## WHAT YOU NEED TO DO
Reproduce the listing below from the line with "left: 283px ->" to the line with "html: none ->", both lines included, character for character, minus any pictures.

## PROVIDED INFORMATION

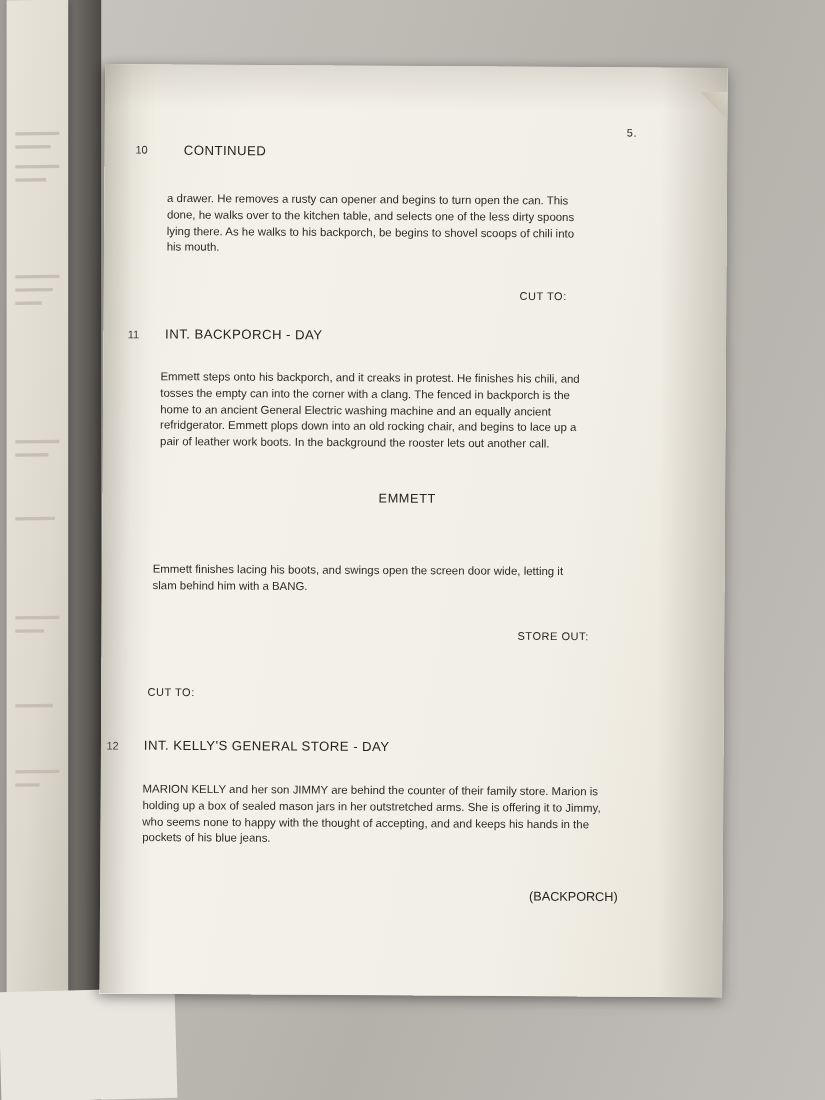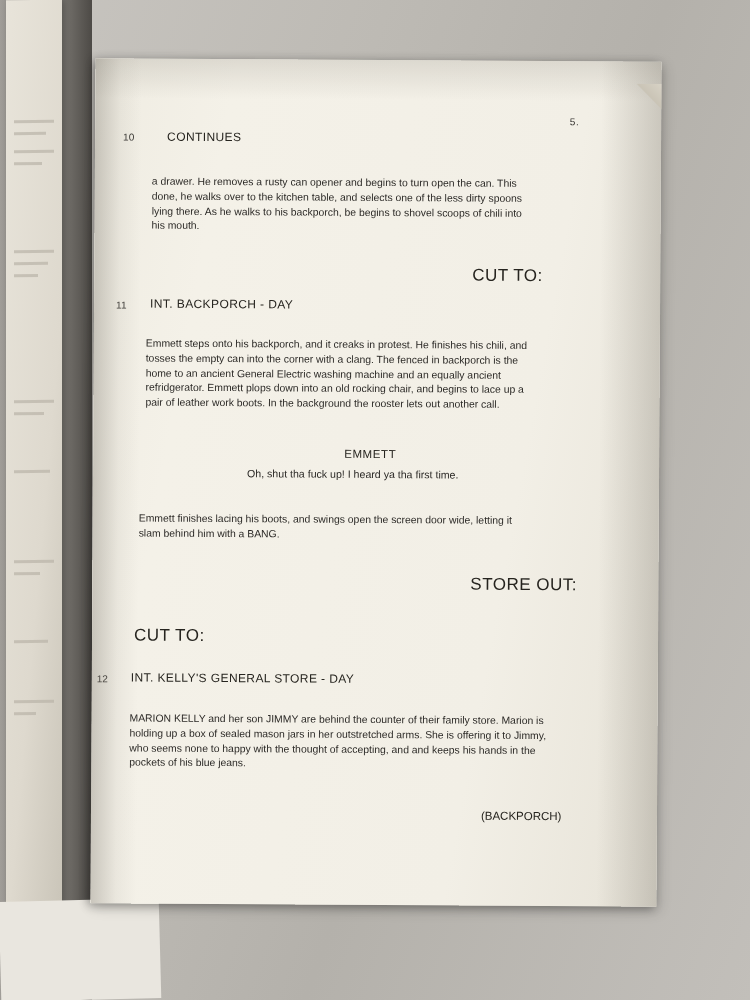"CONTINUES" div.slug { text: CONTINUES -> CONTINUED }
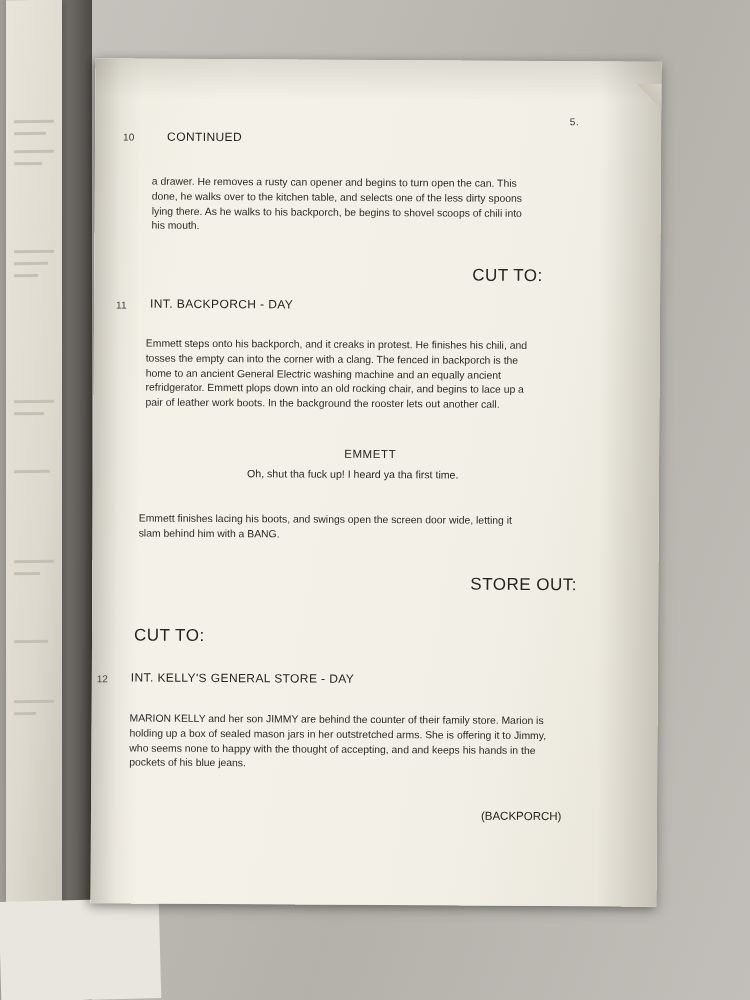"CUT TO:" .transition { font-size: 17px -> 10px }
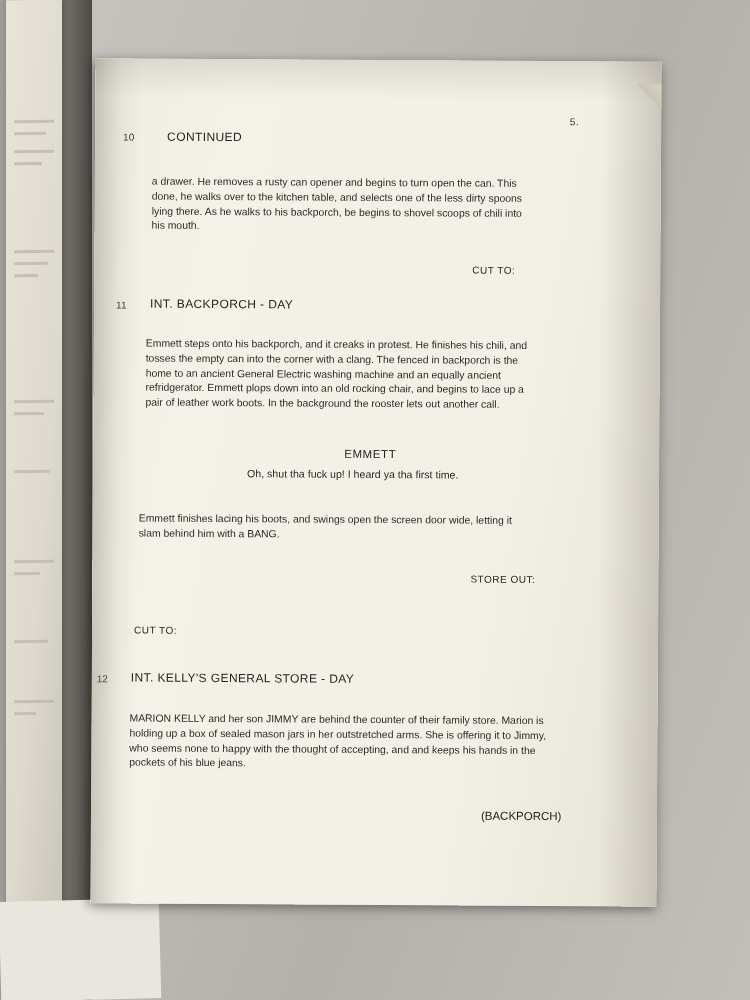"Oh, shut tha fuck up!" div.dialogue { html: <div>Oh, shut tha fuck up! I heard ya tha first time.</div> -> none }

...

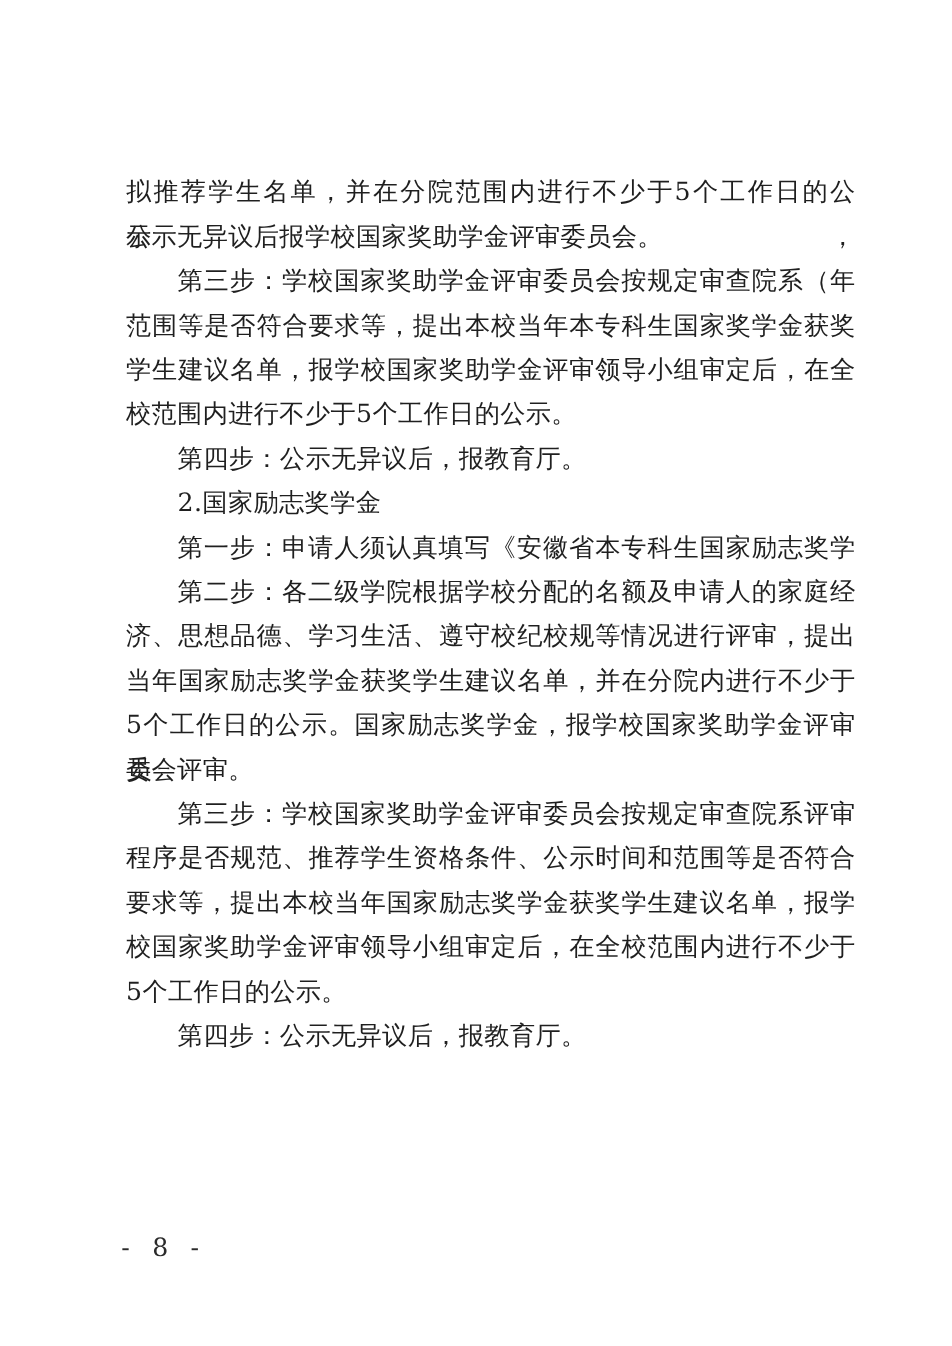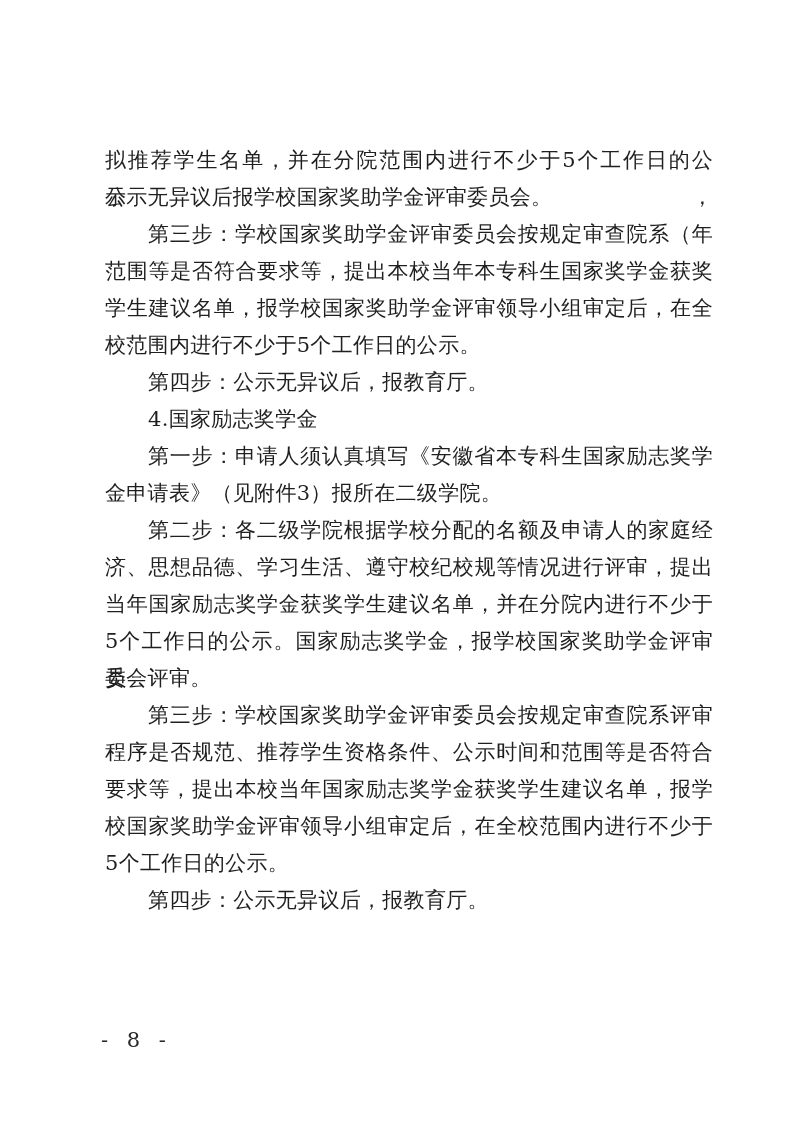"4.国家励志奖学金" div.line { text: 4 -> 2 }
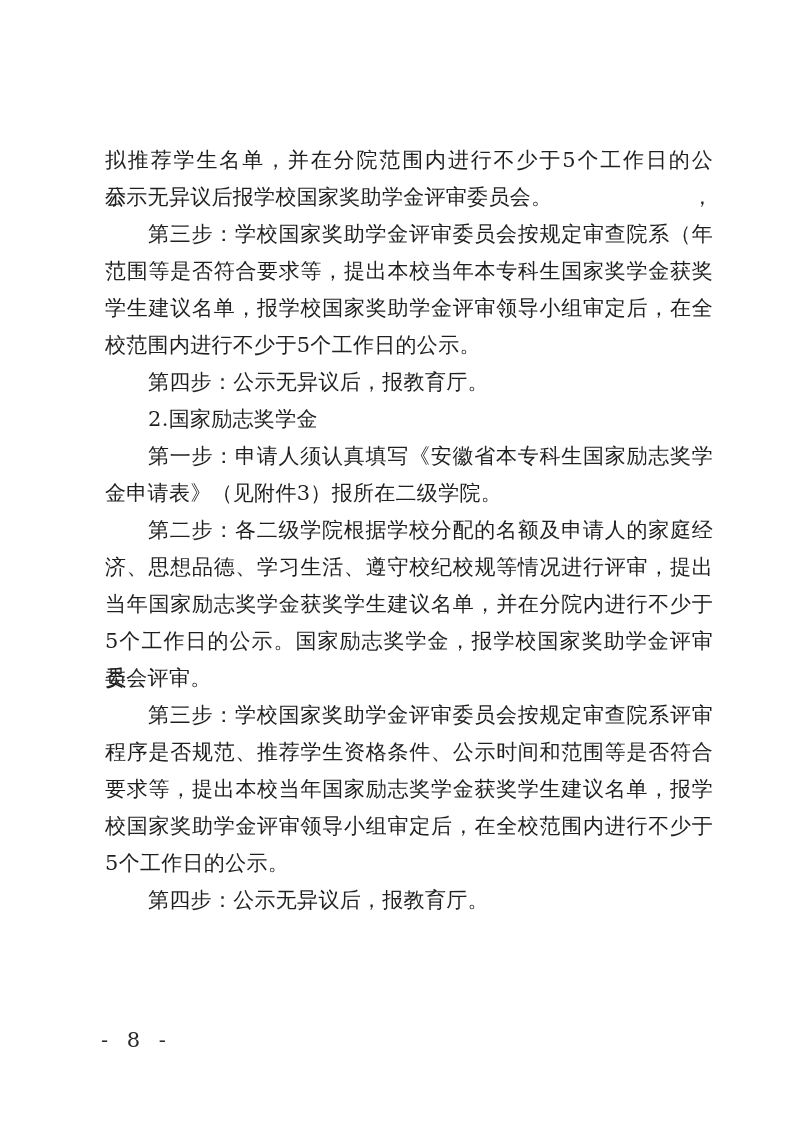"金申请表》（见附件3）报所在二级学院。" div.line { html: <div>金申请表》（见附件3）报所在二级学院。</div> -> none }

--

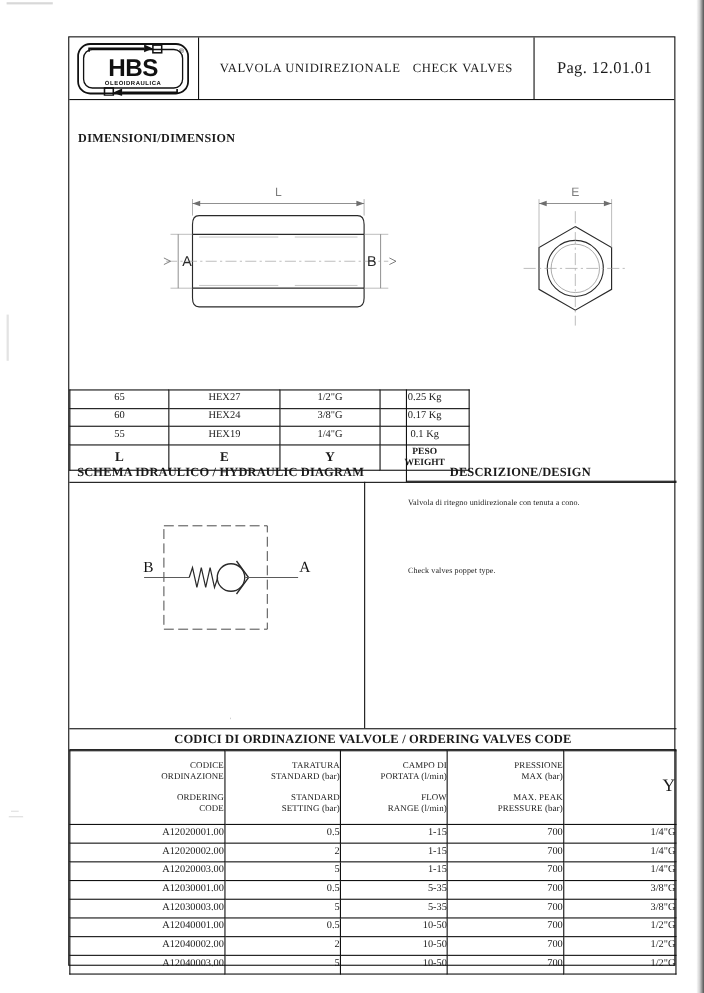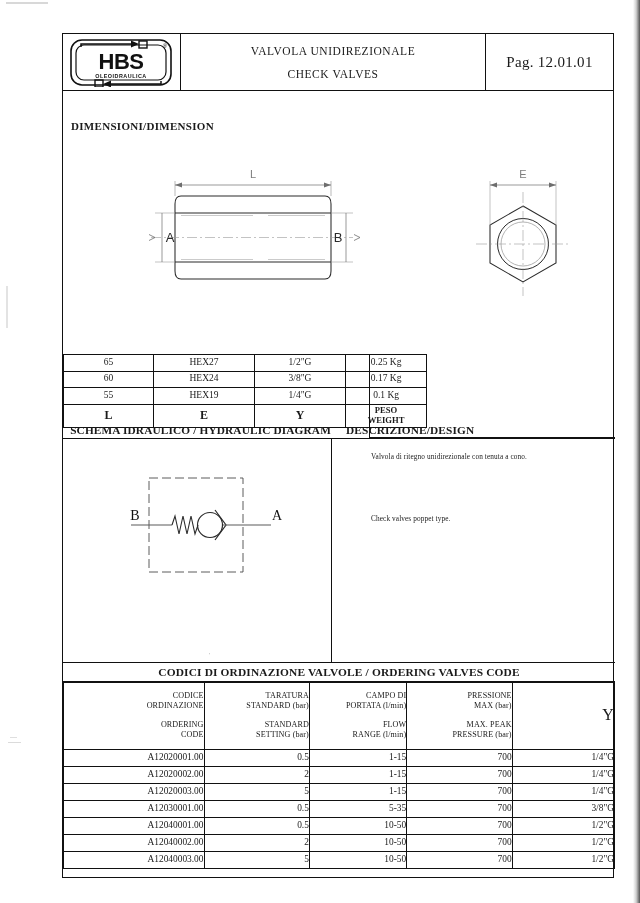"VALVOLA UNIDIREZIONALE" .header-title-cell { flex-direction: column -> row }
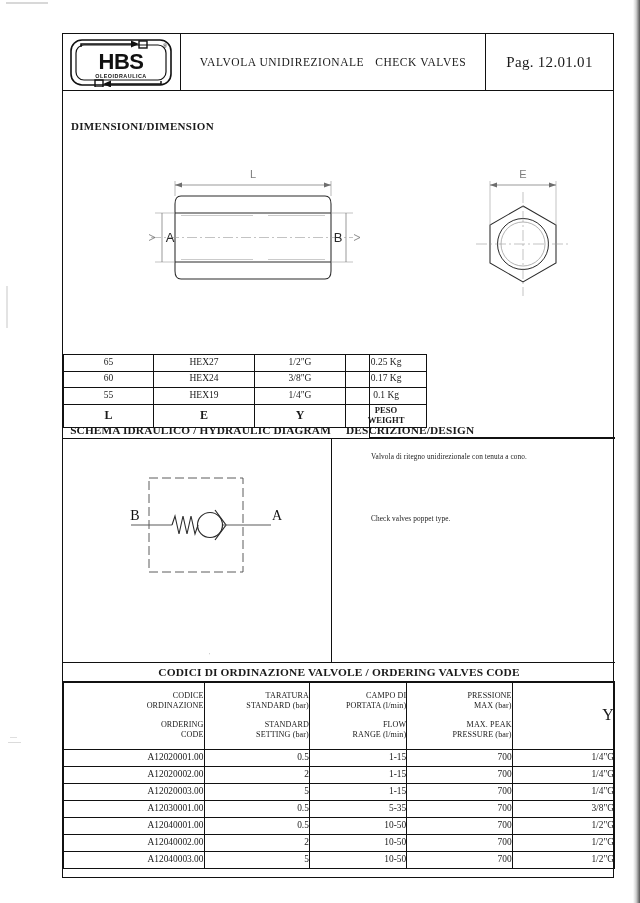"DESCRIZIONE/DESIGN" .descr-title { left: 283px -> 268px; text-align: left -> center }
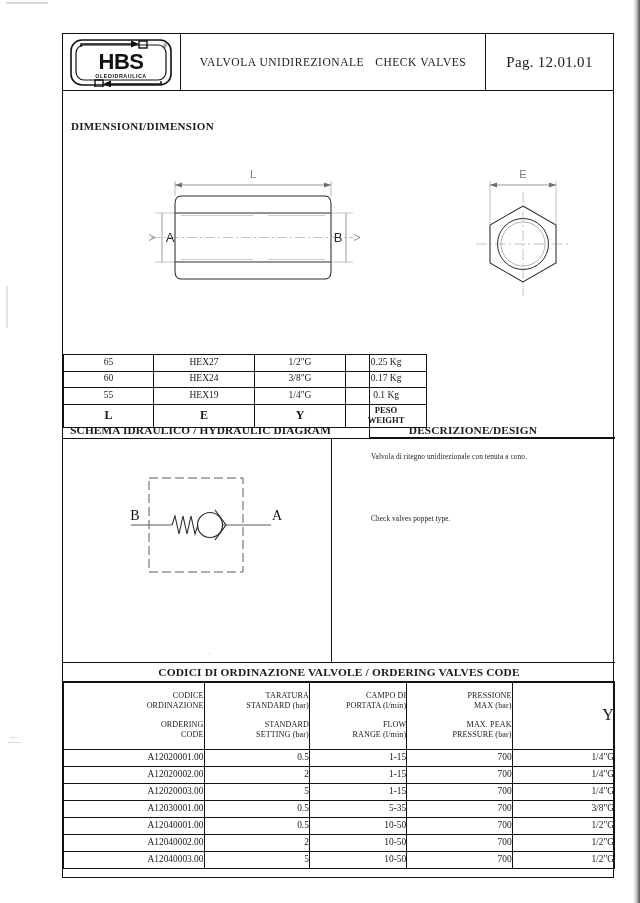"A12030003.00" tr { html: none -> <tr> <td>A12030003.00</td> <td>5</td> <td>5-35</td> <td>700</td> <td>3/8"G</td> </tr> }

## RESULT OF THE EXERCISE
"DESCRIZIONE/DESIGN" .descr-title { left: 283px -> 268px; text-align: left -> center }
"A12030003.00" tr { html: none -> <tr> <td>A12030003.00</td> <td>5</td> <td>5-35</td> <td>700</td> <td>3/8"G</td> </tr> }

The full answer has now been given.